**Work task:** In the listing below, report how many lines include the string "它采用SIL", giving only that number.

**Available records:**

*** Begin section ***

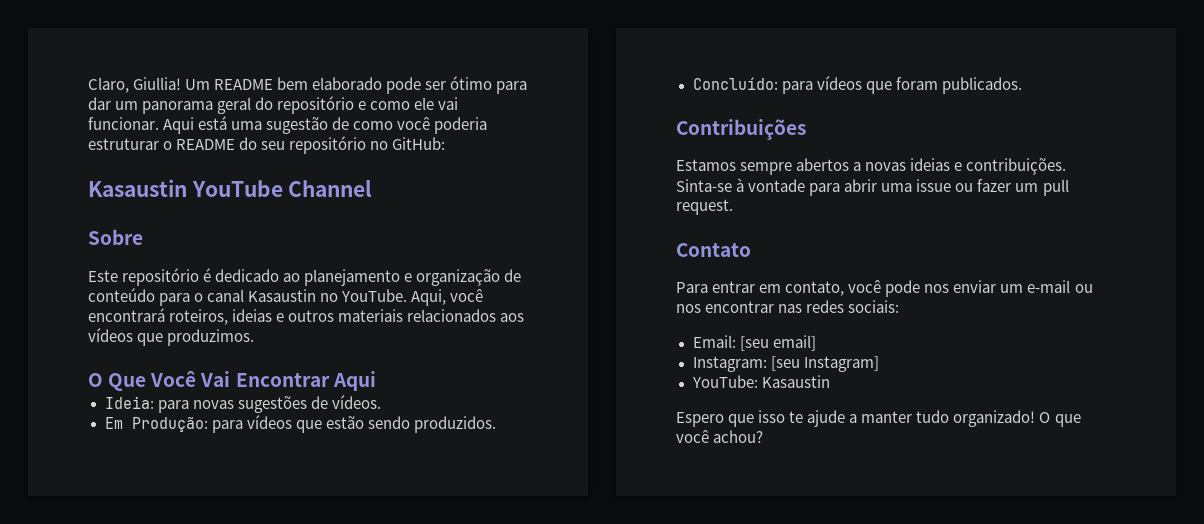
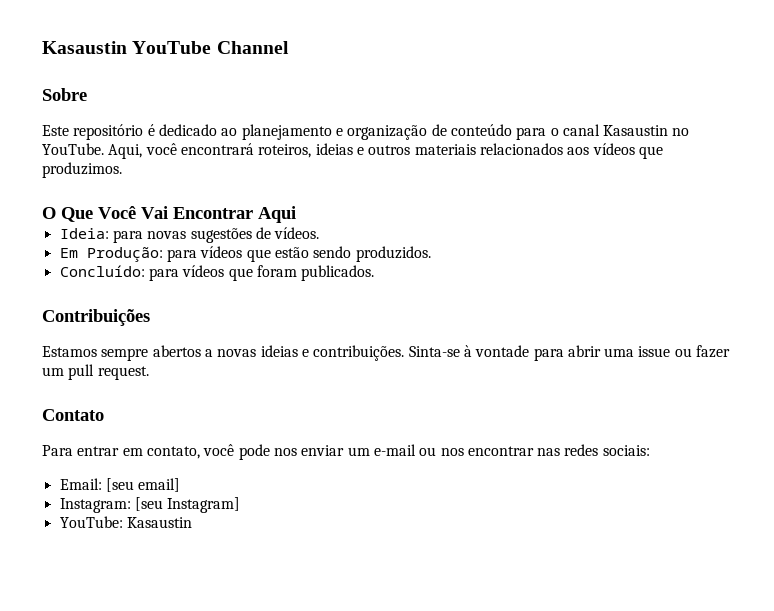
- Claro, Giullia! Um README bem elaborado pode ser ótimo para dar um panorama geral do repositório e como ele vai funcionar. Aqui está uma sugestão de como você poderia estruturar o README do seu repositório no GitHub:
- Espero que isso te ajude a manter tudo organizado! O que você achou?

*** End section ***
*** Begin section ***

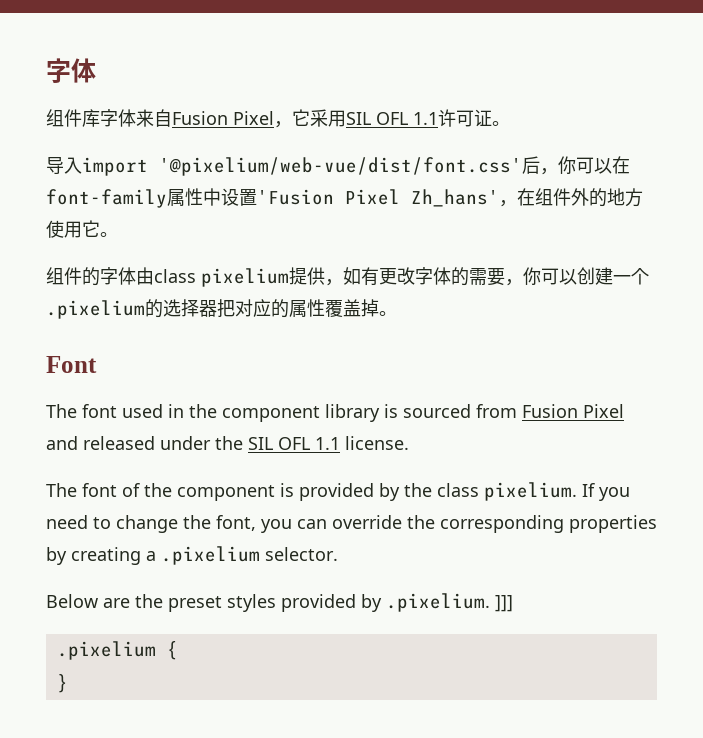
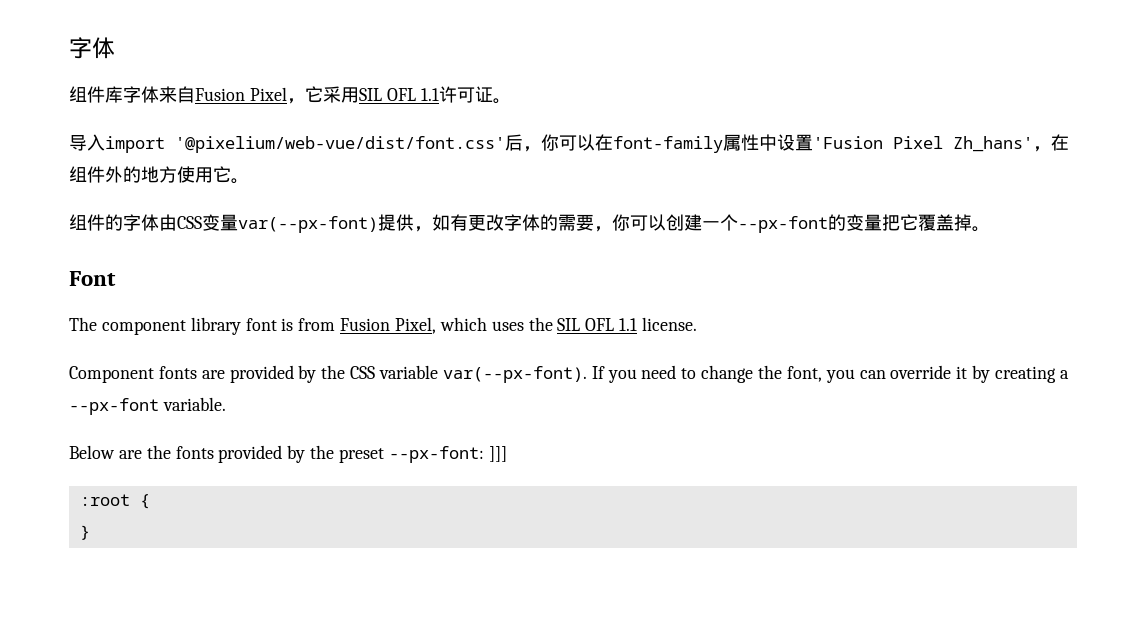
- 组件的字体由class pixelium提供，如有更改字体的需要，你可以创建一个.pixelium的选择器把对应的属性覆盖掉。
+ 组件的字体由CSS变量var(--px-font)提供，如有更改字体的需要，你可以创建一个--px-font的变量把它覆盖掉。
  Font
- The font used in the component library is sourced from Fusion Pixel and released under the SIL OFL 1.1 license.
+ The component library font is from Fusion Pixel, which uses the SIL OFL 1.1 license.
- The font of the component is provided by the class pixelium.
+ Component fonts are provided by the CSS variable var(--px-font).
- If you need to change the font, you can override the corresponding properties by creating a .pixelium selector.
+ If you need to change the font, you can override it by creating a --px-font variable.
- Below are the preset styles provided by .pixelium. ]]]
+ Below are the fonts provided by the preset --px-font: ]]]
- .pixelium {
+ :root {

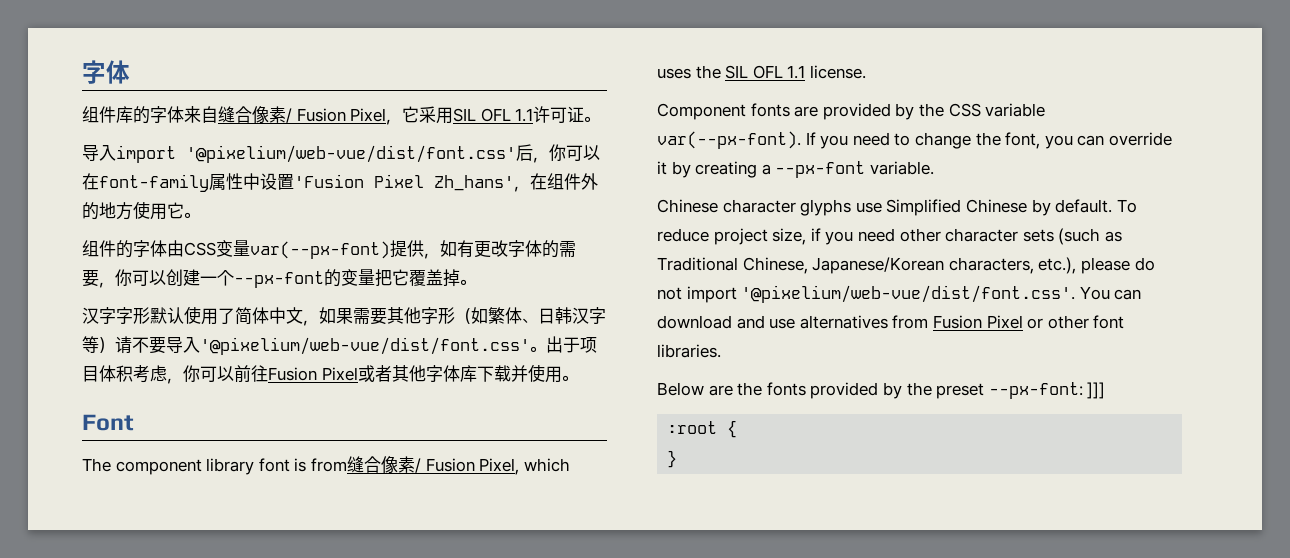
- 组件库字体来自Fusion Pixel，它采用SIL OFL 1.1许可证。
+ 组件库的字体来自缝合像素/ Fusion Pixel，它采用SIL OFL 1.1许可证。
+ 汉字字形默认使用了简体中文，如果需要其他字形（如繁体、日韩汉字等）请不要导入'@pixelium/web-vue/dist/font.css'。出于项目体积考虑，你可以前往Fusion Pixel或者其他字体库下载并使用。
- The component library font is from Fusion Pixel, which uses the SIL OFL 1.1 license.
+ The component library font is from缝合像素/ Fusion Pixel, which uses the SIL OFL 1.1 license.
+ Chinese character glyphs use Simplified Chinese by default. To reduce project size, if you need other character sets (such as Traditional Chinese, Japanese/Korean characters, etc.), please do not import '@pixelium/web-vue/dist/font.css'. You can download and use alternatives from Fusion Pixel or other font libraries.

*** End section ***

**Output for this task:** 2